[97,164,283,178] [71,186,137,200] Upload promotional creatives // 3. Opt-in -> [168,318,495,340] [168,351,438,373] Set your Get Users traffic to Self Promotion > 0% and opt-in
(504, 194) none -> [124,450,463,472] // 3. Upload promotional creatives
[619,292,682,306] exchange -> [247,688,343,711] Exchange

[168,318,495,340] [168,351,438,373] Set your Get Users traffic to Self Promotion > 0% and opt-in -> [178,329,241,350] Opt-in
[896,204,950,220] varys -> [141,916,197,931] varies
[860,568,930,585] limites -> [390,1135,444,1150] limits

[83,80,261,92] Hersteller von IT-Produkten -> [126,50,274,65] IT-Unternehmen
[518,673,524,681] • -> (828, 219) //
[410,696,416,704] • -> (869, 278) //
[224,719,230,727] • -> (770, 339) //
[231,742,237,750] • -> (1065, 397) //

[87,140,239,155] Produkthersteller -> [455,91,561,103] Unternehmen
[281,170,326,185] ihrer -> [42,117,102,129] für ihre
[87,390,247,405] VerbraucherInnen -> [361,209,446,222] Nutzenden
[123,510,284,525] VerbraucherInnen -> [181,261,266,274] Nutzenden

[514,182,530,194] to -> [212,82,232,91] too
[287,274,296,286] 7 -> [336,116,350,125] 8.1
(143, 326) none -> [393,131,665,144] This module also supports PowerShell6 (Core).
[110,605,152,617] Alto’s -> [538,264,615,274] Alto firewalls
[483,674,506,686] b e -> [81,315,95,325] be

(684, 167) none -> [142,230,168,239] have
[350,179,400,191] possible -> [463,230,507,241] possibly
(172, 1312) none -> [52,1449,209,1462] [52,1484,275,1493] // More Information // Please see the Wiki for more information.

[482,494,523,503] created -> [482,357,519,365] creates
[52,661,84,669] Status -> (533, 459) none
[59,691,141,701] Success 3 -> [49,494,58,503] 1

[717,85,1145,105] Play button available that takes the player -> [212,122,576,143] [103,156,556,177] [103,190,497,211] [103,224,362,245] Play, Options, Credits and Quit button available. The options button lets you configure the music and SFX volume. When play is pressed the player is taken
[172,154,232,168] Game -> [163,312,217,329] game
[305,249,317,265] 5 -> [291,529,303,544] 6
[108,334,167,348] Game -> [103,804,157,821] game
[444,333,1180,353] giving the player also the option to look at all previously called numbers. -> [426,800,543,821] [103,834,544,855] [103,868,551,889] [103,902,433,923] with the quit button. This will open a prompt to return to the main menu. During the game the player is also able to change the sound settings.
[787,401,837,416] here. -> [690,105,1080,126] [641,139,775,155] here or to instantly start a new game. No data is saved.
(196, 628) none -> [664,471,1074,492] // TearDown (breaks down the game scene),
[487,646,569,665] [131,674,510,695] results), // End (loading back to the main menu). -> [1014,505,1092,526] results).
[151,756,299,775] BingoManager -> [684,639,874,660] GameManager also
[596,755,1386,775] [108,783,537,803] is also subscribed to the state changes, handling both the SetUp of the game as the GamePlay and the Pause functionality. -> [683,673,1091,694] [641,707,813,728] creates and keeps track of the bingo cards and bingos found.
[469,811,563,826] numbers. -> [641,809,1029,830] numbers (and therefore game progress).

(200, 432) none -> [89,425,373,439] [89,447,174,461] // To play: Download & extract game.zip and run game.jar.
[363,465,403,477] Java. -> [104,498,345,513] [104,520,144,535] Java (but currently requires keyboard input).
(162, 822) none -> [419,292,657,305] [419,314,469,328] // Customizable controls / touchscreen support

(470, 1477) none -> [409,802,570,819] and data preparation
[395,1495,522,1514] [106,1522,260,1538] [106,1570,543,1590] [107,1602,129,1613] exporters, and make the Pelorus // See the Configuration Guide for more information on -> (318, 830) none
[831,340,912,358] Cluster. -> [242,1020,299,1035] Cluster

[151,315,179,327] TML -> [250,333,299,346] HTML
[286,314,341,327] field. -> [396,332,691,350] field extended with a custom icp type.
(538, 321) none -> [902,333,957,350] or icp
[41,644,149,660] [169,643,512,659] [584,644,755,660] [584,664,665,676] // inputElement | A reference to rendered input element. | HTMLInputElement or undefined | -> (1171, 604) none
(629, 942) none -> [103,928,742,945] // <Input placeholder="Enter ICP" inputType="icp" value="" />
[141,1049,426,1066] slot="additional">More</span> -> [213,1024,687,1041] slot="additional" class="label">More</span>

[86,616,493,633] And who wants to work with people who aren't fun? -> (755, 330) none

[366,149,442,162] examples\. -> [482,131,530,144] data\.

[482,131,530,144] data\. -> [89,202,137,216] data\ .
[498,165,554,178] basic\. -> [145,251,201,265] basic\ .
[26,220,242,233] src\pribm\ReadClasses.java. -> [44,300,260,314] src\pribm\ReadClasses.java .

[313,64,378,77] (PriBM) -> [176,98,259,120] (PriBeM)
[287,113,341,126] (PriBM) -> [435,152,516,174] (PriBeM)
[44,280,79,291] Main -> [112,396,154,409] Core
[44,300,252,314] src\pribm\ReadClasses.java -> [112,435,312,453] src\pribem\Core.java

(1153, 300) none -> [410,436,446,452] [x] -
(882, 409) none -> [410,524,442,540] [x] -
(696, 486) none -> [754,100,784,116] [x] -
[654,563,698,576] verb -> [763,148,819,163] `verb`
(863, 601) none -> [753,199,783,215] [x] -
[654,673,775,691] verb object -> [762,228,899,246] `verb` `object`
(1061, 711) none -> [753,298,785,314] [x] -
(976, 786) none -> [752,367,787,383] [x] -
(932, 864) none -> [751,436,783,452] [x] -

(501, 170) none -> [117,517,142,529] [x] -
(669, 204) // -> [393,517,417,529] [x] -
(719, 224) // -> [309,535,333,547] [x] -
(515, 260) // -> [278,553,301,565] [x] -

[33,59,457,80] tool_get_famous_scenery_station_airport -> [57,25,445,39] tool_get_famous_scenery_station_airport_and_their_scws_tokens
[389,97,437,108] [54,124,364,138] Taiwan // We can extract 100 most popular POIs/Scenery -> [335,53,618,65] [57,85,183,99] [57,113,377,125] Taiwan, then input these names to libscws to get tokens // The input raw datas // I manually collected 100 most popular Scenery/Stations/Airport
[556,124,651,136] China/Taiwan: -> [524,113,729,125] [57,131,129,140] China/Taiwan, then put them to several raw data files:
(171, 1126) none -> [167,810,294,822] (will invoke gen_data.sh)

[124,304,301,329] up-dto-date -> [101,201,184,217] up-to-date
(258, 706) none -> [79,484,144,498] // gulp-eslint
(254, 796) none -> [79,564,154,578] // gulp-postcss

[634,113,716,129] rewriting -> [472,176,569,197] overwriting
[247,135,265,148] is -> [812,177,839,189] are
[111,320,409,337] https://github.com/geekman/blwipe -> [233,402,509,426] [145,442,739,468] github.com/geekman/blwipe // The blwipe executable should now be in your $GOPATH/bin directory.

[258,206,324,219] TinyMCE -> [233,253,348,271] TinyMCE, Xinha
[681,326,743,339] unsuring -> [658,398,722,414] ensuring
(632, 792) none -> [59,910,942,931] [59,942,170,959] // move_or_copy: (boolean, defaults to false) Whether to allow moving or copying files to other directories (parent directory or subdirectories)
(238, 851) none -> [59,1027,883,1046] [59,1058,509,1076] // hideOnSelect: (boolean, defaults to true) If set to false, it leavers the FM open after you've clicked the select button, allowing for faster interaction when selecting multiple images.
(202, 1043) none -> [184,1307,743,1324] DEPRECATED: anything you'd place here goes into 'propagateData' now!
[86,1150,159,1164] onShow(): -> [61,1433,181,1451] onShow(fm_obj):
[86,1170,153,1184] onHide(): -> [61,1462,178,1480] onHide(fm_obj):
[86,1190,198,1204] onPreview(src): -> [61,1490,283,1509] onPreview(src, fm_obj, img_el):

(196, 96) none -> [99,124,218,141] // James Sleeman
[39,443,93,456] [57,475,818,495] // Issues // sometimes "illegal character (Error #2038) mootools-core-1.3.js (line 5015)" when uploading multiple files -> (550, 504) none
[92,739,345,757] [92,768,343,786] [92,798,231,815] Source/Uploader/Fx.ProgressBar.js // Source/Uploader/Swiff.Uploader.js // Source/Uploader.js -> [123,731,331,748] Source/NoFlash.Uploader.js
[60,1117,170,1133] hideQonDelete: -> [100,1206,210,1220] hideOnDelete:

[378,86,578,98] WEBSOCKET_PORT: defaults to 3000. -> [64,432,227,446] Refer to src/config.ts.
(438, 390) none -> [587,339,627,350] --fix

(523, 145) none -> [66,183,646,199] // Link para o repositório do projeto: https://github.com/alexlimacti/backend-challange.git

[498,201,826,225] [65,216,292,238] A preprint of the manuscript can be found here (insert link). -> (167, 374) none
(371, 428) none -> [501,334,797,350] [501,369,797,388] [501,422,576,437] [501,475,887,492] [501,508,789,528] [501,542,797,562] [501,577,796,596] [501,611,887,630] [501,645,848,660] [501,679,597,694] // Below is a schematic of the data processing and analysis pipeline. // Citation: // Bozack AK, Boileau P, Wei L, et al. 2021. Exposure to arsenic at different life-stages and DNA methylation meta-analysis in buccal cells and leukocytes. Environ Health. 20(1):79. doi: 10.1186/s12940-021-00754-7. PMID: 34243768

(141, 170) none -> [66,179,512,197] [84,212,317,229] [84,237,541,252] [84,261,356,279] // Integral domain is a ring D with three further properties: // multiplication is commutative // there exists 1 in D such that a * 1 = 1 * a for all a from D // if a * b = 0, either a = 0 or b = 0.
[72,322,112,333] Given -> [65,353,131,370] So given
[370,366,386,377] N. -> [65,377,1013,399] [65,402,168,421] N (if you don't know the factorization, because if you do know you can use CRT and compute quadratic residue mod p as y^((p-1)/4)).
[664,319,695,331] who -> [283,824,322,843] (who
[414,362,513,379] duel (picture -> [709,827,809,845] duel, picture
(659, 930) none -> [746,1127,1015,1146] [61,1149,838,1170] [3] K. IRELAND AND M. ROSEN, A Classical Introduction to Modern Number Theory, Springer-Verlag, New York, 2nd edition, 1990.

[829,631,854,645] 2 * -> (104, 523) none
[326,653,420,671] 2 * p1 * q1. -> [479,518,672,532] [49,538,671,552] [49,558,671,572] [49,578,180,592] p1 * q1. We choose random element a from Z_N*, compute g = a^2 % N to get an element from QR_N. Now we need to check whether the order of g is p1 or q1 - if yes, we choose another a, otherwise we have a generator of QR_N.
---
**Task requirements**.
What do the lines above say from the one containing "[469,811,563,826] numbers. ->" down to the one containing "[313,64,378,77] (PriBM) ->"? Return them exactly, both end lines included, and only them.

**Written response**.
[469,811,563,826] numbers. -> [641,809,1029,830] numbers (and therefore game progress).

(200, 432) none -> [89,425,373,439] [89,447,174,461] // To play: Download & extract game.zip and run game.jar.
[363,465,403,477] Java. -> [104,498,345,513] [104,520,144,535] Java (but currently requires keyboard input).
(162, 822) none -> [419,292,657,305] [419,314,469,328] // Customizable controls / touchscreen support

(470, 1477) none -> [409,802,570,819] and data preparation
[395,1495,522,1514] [106,1522,260,1538] [106,1570,543,1590] [107,1602,129,1613] exporters, and make the Pelorus // See the Configuration Guide for more information on -> (318, 830) none
[831,340,912,358] Cluster. -> [242,1020,299,1035] Cluster

[151,315,179,327] TML -> [250,333,299,346] HTML
[286,314,341,327] field. -> [396,332,691,350] field extended with a custom icp type.
(538, 321) none -> [902,333,957,350] or icp
[41,644,149,660] [169,643,512,659] [584,644,755,660] [584,664,665,676] // inputElement | A reference to rendered input element. | HTMLInputElement or undefined | -> (1171, 604) none
(629, 942) none -> [103,928,742,945] // <Input placeholder="Enter ICP" inputType="icp" value="" />
[141,1049,426,1066] slot="additional">More</span> -> [213,1024,687,1041] slot="additional" class="label">More</span>

[86,616,493,633] And who wants to work with people who aren't fun? -> (755, 330) none

[366,149,442,162] examples\. -> [482,131,530,144] data\.

[482,131,530,144] data\. -> [89,202,137,216] data\ .
[498,165,554,178] basic\. -> [145,251,201,265] basic\ .
[26,220,242,233] src\pribm\ReadClasses.java. -> [44,300,260,314] src\pribm\ReadClasses.java .

[313,64,378,77] (PriBM) -> [176,98,259,120] (PriBeM)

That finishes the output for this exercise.